▶ [WHAT IS NEEDED] The reply should be a single number: the count of lines below that contain the word "text".

►

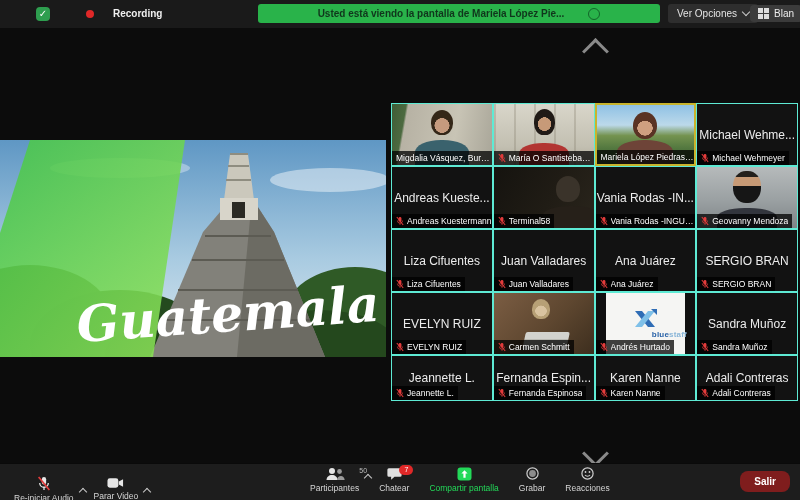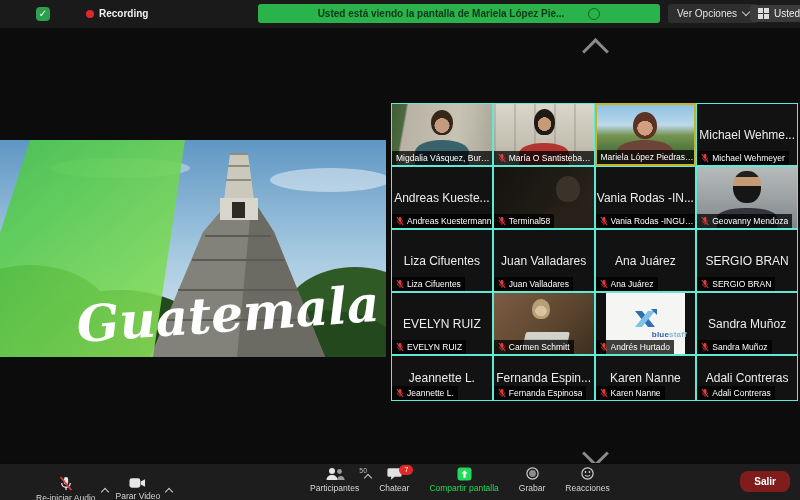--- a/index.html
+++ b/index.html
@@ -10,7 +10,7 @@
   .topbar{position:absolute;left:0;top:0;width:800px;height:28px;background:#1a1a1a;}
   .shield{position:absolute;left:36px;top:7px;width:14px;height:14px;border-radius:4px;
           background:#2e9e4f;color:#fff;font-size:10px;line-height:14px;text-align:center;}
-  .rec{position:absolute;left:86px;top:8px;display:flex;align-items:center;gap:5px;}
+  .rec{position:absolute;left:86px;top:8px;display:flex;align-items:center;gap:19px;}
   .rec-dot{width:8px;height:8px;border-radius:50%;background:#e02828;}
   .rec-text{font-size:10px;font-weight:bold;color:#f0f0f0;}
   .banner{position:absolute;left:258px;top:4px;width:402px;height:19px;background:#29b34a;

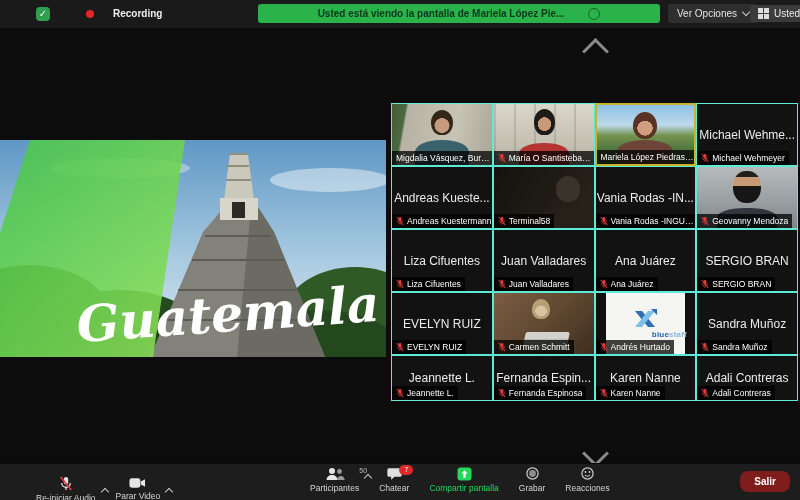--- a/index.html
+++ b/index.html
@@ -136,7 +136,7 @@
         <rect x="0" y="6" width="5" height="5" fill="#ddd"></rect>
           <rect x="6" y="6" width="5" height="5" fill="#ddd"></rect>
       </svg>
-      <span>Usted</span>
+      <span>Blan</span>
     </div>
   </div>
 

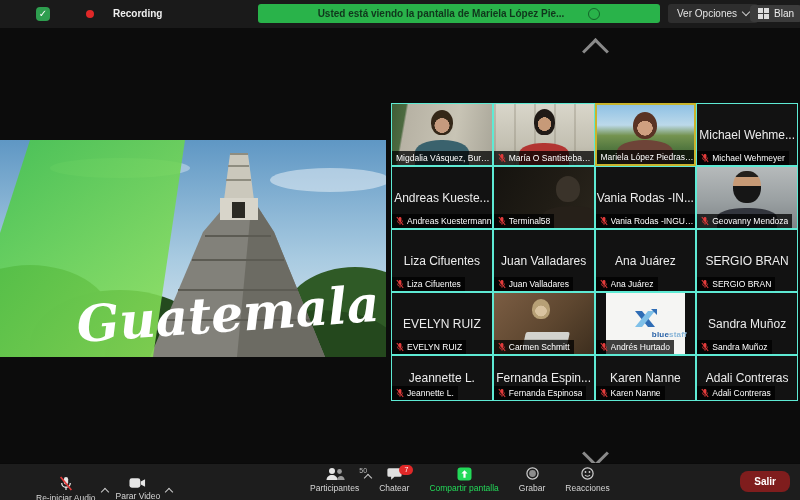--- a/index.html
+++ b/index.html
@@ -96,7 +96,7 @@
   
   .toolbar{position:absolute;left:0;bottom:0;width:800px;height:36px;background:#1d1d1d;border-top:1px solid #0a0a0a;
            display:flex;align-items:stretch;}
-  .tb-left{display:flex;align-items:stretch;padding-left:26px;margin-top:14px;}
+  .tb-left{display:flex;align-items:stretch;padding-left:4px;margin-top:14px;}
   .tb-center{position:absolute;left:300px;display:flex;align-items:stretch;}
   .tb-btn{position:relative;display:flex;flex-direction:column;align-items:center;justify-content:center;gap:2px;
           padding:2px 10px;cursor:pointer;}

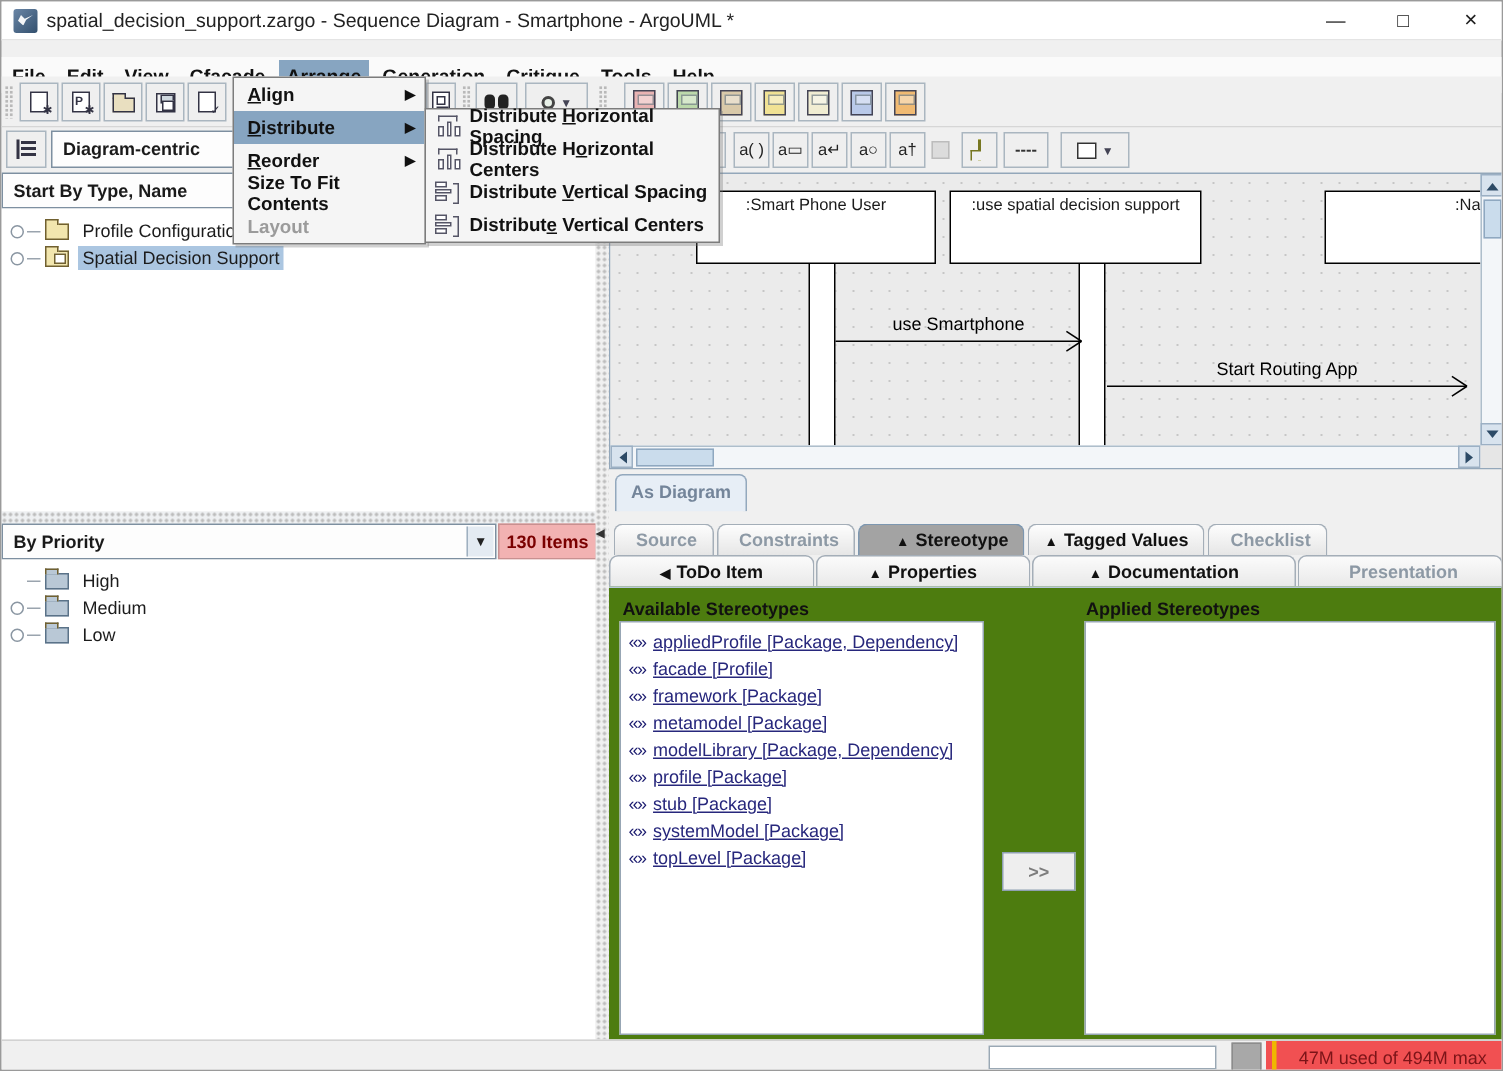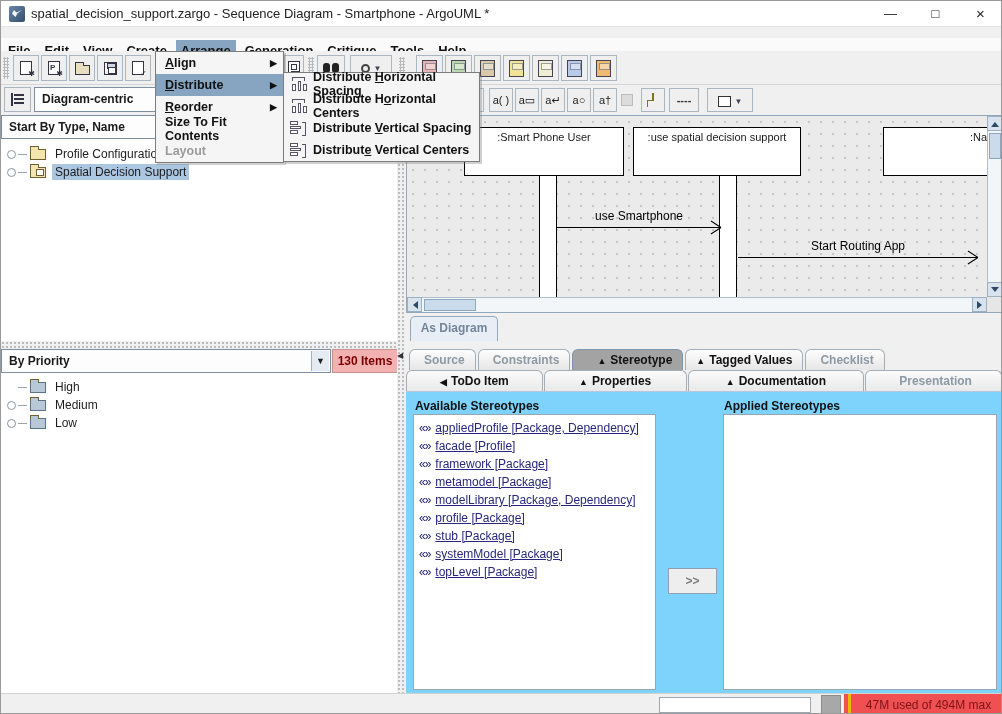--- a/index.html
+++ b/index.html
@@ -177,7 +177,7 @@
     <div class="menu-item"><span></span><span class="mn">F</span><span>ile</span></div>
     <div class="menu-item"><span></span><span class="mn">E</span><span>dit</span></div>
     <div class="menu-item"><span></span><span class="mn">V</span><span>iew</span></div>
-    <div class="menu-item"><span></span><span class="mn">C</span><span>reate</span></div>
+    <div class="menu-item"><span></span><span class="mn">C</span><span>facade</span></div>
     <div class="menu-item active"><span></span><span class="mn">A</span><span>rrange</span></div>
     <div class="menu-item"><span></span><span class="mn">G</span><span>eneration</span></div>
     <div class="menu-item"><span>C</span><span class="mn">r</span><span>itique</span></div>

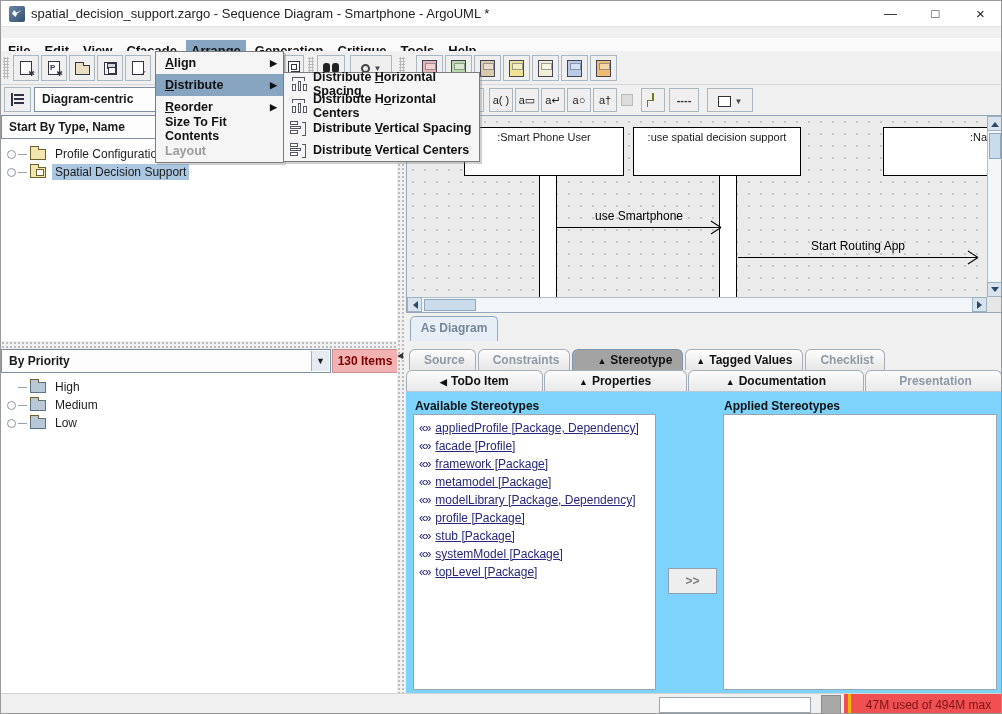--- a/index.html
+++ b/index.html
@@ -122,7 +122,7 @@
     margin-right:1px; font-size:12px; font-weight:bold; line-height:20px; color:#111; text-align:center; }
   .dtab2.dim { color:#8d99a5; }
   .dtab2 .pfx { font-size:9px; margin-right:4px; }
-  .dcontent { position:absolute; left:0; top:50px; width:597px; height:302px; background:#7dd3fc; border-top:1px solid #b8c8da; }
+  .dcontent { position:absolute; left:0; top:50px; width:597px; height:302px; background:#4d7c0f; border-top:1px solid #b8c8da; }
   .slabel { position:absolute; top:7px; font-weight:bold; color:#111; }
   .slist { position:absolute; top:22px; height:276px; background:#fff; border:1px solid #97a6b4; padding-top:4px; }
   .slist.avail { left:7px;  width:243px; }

◄

▶ [TASK OUTPUT] 3